There’s an adage in writing circles that is always worth remembering: show, don’t tell. It’s an axiom that reminds writers that we shouldn’t use the narrator to just tell everything to the reader. If you want the reader to understand what a character is like, show the reader. Imagine if, when Darth Vader first shows up onscreen, a narration crawl shows up to tell the audience how bad of a dude he is. Totally ineffective! Instead, the movie shows us how nasty he is, from his appearance to his actions. Everything about him reveals how cruel and dangerous he is, and nobody has to tell us that. Characterization should be the same in good novel writing.

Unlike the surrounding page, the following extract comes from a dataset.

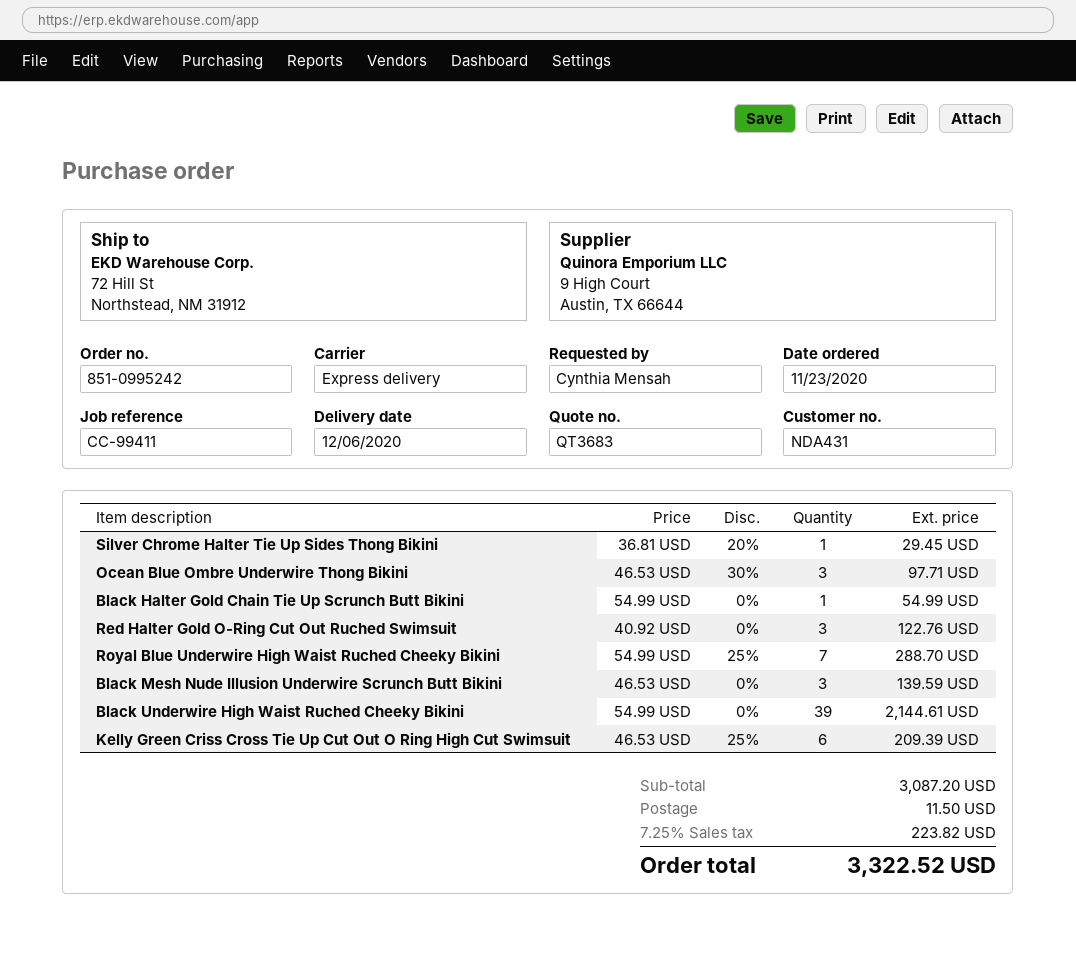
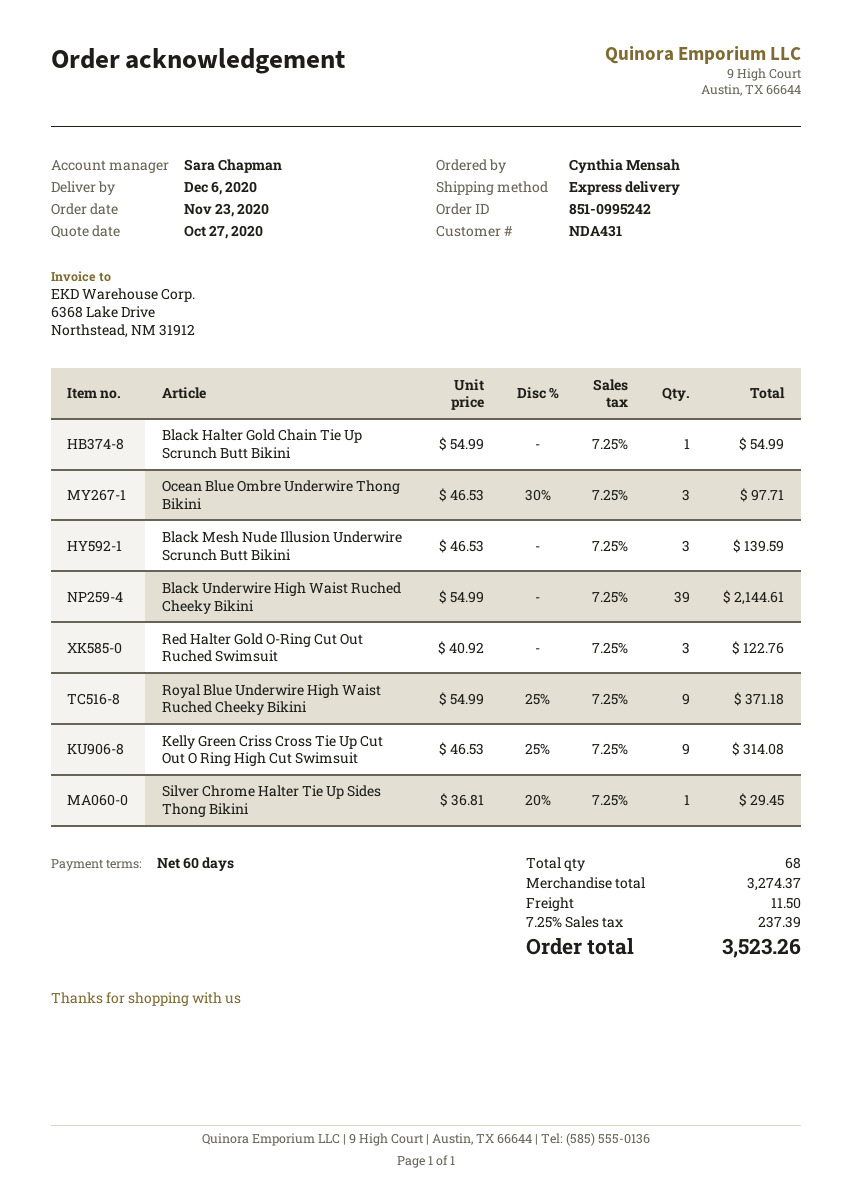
Royal Blue Underwire High Waist Ruched Cheeky Bikini: 7 x 54.99 - 25% = 288.70 -> 9 x 54.99 - 25% = 371.18
Kelly Green Criss Cross Tie Up Cut Out O Ring High Cut Swimsuit: 6 x 46.53 - 25% = 209.39 -> 9 x 46.53 - 25% = 314.08
subtotal: 3087.20 -> 3274.37
tax: 7.25% = 223.82 -> 7.25% = 237.39
total: 3322.52 -> 3523.26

Having said that, it’s hard to do. Whenever I’ve got a character in mind, the person is a short list of landmarks. He’s got a bad leg. She’s out for revenge. He can’t make friends and it makes him lonely. She has trust issues. So the challenge for me as a writer is to take these characteristics and turn them into events, which is turn reveal the character for who they are. It’s a complex series of steps, and it takes up a bulk of the creative labor during both the drafting and editing stages. If plot were simply a matter of “Thing A happens, then thing B happens, then …” and so on, anybody could write well without much effort. To make a story good, though, a writer has to work to make his characters feel real. To make characters feel real, you have to show them to be real. Telling won’t cut it.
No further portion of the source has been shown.